Dockyard Press


NOTHING EXTRA: NOTES ON THE ZEN LIFE

book cover art: background colour an ombre of dark brown to rust-orange back to dark brown with the title and author name in white.


We live with so much pain and sadness, so much uncertainty and fear – but, if we understand the truth about reality, it doesn't have to be a problem. Zen practice isn't about improving yourself or otherwise changing yourself – or, least of all, finding yourself. It's about no longer identifying with the self, the personality, your story of who you think you are. It's about stripping such delusions away, meeting life as it is without adding anything extra, and awakening to your enlightened nature. And that's what this short book – with some chapters only a couple sentences long – does.
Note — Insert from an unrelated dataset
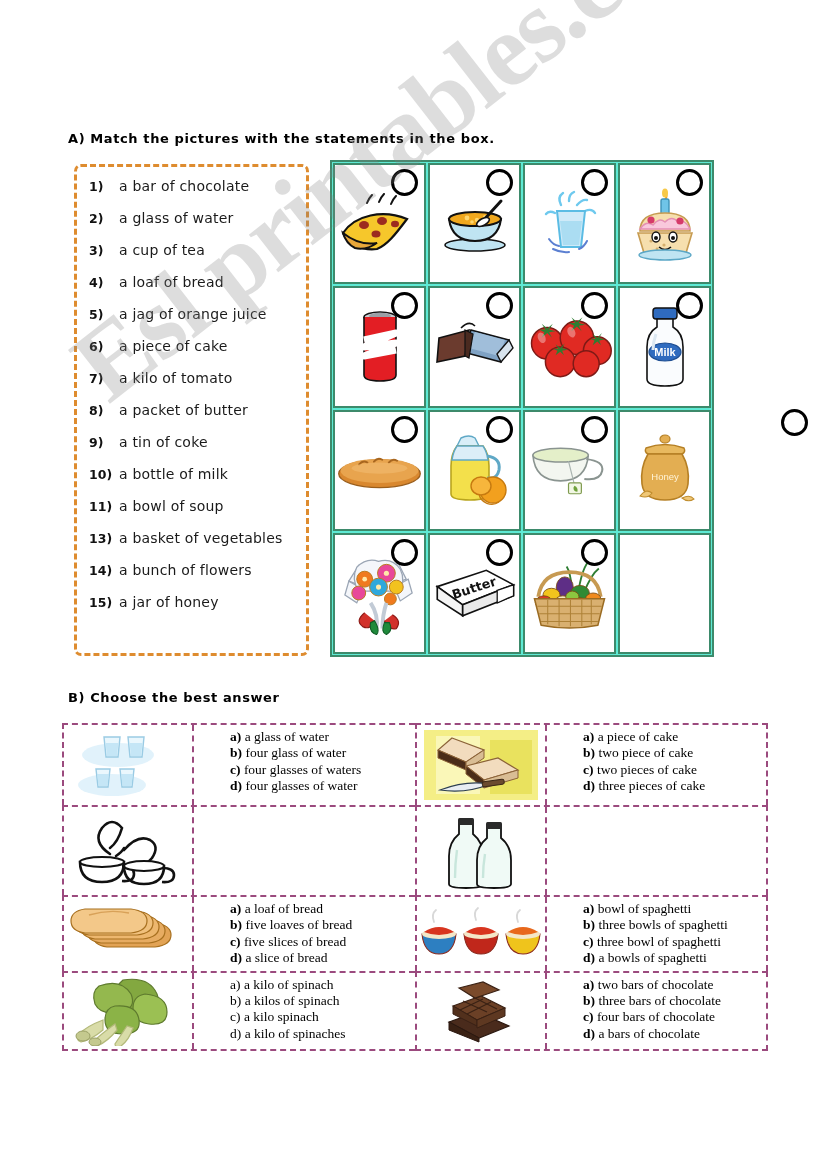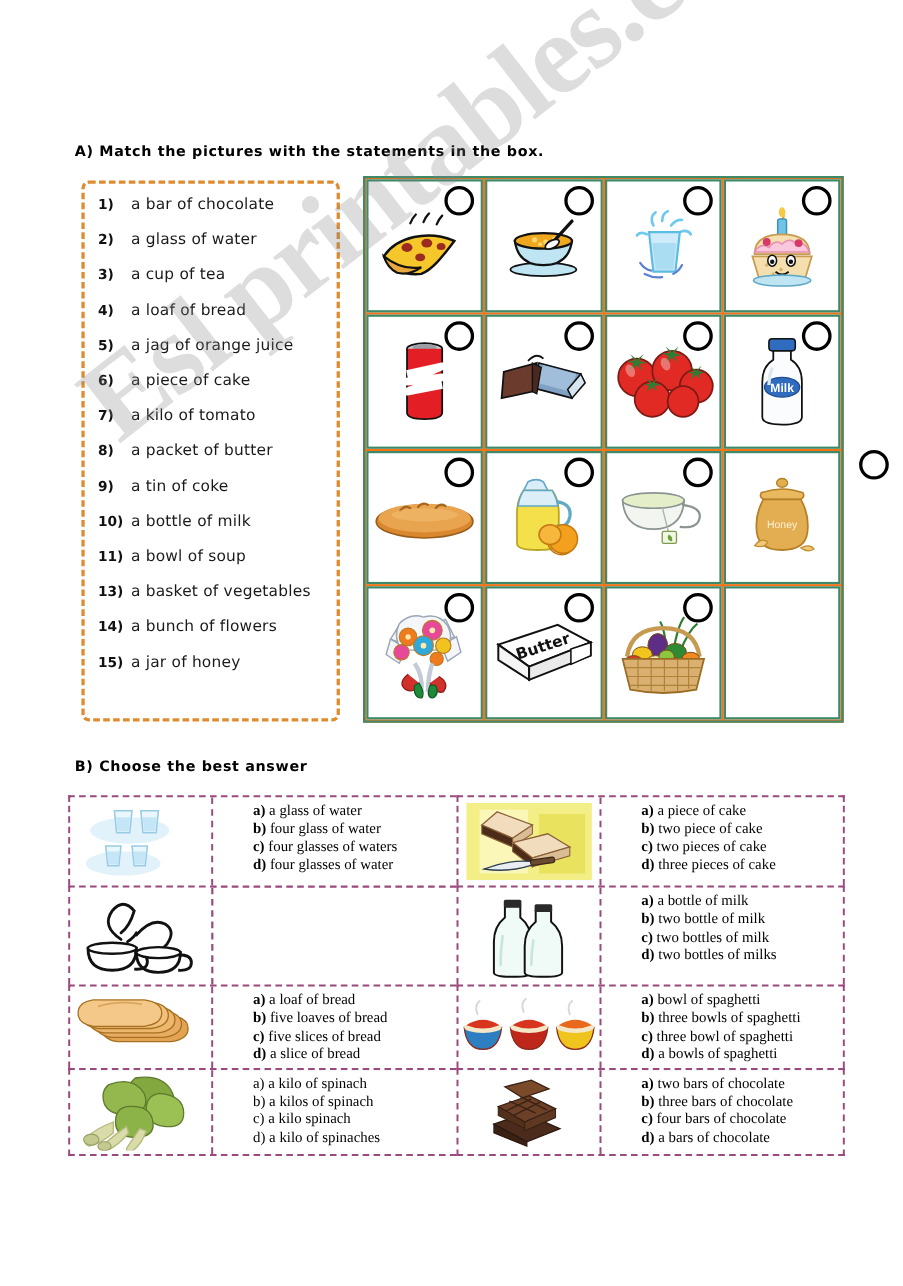"Milk" #picture-grid { background: #f97316 -> #5eead4; width: 437px -> 384px }
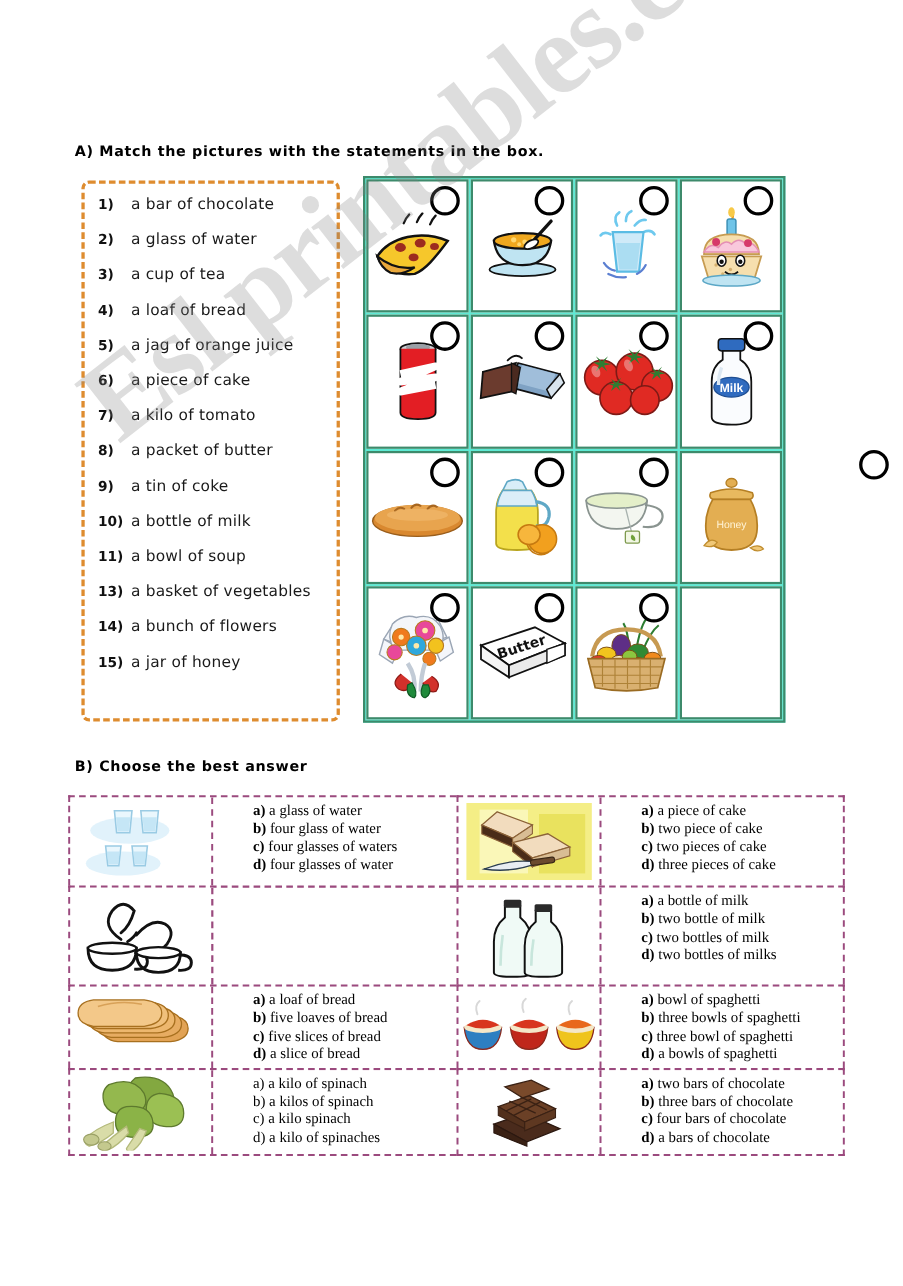"a) a bottle of milk" div.choice-options { html: <div> <div><span>a)</span><span> a bottle of milk</span></div> <div><span>b)</span><span> two bottle of milk</span></div> <div><span>c)</span><span> two bottles of milk</span></div> <div><span>d)</span><span> two bottles of milks</span></div> </div> -> none }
In these notes, personal stories, and answers to Zen students' questions, Zen master Dogo Barry Graham shatters myths about mindfulness and self-discovery and gets to the essence of the enlightened life. He discusses love and sex, attachment and freedom, with references ranging through Moby-Dick, Stephen King's horror novel Pet Sematary, Albert Camus, Descartes, Anais Nin and the TV series The Wire. He shows that your place of meditation is wherever you find yourself, whether cloistered in a temple or commuting to work on a city bus. Your enlightenment, your Buddha-nature, is a practical matter, to be addressed and resolved here and now.